(Dataset entries)

"""

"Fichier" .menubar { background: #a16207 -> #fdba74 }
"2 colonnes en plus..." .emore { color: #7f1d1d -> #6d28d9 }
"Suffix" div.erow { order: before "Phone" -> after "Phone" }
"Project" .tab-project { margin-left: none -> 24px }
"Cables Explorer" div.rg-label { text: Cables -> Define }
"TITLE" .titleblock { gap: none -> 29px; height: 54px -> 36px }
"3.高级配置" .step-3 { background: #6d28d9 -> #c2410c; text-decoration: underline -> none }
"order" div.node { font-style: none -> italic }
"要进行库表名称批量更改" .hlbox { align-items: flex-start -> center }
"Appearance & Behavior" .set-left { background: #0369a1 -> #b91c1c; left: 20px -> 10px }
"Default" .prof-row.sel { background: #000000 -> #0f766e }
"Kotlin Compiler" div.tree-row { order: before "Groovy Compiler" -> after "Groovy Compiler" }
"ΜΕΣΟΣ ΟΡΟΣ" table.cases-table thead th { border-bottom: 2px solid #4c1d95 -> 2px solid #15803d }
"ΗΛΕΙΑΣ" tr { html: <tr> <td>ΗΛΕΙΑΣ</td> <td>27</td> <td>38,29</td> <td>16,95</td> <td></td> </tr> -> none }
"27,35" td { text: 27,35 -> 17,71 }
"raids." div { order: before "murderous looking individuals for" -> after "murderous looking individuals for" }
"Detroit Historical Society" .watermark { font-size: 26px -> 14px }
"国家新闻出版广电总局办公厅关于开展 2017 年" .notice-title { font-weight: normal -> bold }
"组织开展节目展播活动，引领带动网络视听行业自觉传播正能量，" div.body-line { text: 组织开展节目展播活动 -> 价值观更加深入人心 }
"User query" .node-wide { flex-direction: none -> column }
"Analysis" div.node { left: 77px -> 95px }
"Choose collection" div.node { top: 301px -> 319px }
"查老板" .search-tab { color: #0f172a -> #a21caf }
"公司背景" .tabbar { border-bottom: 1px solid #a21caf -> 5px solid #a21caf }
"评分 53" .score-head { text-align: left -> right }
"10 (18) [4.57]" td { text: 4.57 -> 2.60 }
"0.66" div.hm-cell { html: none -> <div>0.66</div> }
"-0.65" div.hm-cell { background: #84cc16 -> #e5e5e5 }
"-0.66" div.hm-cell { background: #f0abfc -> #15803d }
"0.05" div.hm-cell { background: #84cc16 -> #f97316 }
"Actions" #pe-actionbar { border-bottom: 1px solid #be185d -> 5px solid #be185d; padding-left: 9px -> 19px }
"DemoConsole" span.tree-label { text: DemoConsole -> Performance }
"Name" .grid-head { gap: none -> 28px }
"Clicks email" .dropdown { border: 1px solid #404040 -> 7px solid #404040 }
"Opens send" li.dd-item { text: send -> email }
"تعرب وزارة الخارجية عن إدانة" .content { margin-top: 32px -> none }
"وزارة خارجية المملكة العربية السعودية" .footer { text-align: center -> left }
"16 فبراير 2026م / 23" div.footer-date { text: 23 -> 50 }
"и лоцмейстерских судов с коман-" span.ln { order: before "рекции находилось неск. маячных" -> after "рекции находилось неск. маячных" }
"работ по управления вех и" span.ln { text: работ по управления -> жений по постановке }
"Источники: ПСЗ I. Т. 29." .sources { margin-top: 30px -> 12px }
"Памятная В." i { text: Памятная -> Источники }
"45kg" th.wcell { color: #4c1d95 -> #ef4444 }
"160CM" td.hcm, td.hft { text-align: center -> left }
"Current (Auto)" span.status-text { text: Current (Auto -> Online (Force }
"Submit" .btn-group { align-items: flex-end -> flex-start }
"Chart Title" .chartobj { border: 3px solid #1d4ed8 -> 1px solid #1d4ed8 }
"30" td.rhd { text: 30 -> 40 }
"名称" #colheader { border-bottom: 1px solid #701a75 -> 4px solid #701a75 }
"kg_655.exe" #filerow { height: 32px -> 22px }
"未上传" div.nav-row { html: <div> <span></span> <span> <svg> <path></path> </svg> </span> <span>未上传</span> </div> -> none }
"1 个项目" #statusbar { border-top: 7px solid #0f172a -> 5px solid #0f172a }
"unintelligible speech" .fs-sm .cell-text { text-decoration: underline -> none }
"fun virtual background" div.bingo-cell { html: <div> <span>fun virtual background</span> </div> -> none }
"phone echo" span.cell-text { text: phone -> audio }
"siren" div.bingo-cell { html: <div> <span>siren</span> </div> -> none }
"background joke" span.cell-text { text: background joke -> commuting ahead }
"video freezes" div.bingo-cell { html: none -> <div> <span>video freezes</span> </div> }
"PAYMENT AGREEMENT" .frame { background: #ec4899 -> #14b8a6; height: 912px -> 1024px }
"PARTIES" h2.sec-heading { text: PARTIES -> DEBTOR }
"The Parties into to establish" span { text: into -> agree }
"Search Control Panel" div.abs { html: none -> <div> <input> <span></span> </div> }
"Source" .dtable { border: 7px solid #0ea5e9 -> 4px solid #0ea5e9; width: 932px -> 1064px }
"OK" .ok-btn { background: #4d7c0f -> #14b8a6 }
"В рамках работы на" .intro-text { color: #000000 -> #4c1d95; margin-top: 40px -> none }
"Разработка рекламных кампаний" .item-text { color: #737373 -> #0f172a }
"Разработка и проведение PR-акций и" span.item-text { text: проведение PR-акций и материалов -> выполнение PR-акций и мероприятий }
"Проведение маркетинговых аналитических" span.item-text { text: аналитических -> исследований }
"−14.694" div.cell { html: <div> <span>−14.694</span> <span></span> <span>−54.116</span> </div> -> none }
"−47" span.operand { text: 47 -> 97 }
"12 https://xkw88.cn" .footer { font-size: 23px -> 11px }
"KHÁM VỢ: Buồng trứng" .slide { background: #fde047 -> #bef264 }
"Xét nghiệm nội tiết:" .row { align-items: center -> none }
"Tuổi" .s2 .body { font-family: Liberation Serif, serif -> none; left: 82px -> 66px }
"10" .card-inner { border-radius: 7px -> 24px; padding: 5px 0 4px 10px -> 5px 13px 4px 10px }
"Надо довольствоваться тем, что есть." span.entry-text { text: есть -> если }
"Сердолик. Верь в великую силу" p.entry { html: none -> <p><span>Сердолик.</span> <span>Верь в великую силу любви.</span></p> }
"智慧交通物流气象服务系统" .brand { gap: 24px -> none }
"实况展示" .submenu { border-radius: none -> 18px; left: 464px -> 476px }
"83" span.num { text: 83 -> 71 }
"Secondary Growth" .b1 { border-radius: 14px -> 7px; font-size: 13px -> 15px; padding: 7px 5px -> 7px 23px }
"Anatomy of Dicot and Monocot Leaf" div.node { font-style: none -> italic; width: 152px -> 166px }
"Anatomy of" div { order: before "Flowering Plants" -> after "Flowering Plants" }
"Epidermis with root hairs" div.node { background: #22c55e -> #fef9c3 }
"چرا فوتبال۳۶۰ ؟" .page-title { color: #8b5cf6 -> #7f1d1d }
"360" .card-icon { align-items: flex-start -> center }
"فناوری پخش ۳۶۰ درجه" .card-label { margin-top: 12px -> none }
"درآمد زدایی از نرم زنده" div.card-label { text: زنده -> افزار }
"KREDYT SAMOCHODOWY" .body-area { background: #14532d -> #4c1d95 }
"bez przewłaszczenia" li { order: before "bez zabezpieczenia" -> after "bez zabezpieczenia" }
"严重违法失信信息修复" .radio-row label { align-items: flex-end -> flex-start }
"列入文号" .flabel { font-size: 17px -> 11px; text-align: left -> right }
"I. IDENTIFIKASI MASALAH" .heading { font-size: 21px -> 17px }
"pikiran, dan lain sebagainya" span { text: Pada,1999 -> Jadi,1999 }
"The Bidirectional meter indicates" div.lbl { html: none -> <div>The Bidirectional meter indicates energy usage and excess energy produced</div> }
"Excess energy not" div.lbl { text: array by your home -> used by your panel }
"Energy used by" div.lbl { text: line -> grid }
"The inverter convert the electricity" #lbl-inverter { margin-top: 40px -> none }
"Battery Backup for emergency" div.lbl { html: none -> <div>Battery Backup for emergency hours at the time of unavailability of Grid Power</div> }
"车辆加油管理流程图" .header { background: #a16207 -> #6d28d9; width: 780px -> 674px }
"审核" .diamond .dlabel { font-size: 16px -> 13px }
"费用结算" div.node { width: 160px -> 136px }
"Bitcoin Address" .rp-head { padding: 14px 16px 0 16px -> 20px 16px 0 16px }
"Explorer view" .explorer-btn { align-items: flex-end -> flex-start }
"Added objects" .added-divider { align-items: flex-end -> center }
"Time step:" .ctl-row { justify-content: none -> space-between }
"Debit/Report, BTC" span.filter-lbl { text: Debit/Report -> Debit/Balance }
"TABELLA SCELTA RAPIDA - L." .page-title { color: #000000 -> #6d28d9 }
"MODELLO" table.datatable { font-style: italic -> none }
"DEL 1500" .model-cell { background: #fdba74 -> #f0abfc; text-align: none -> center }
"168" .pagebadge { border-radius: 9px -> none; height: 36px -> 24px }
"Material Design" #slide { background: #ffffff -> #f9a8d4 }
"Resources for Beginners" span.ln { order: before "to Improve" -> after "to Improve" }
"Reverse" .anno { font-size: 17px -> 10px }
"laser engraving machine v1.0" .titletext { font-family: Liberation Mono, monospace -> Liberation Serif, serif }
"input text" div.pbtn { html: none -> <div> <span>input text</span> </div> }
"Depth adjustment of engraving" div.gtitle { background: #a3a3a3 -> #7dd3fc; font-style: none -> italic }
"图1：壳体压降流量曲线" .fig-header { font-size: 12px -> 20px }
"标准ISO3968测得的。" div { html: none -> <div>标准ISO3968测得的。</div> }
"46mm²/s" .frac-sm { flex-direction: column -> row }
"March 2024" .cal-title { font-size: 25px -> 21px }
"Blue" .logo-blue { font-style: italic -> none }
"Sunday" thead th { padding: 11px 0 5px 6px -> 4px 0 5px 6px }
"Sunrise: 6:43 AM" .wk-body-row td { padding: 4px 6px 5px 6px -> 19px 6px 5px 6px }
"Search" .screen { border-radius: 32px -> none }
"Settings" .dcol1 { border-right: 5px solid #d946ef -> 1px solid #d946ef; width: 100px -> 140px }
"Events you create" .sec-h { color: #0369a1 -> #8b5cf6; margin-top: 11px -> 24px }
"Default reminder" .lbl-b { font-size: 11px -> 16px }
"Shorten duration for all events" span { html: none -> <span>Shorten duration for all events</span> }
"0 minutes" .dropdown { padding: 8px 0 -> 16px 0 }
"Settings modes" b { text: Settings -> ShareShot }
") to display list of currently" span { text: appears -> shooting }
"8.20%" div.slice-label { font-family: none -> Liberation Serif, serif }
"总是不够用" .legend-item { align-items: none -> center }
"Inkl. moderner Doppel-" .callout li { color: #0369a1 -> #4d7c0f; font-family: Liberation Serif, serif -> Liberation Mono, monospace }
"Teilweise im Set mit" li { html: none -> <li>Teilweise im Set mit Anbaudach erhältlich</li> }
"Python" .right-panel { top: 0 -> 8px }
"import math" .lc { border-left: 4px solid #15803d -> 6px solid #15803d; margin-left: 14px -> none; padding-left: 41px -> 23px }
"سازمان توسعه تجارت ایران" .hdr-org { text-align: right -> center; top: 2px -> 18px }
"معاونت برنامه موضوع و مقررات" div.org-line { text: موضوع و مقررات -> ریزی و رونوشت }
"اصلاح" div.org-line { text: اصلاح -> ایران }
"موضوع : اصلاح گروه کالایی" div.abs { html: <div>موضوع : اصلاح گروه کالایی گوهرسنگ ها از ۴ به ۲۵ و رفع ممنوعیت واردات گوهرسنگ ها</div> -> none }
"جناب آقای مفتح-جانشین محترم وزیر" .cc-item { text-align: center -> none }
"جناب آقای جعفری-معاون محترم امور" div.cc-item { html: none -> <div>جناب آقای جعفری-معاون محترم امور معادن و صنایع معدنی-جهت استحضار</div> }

"""

Task description
From the first line of the data through the line with "none -> 29px;", quote each line exactly and add nothing else.

Task answer
"Fichier" .menubar { background: #a16207 -> #fdba74 }
"2 colonnes en plus..." .emore { color: #7f1d1d -> #6d28d9 }
"Suffix" div.erow { order: before "Phone" -> after "Phone" }
"Project" .tab-project { margin-left: none -> 24px }
"Cables Explorer" div.rg-label { text: Cables -> Define }
"TITLE" .titleblock { gap: none -> 29px; height: 54px -> 36px }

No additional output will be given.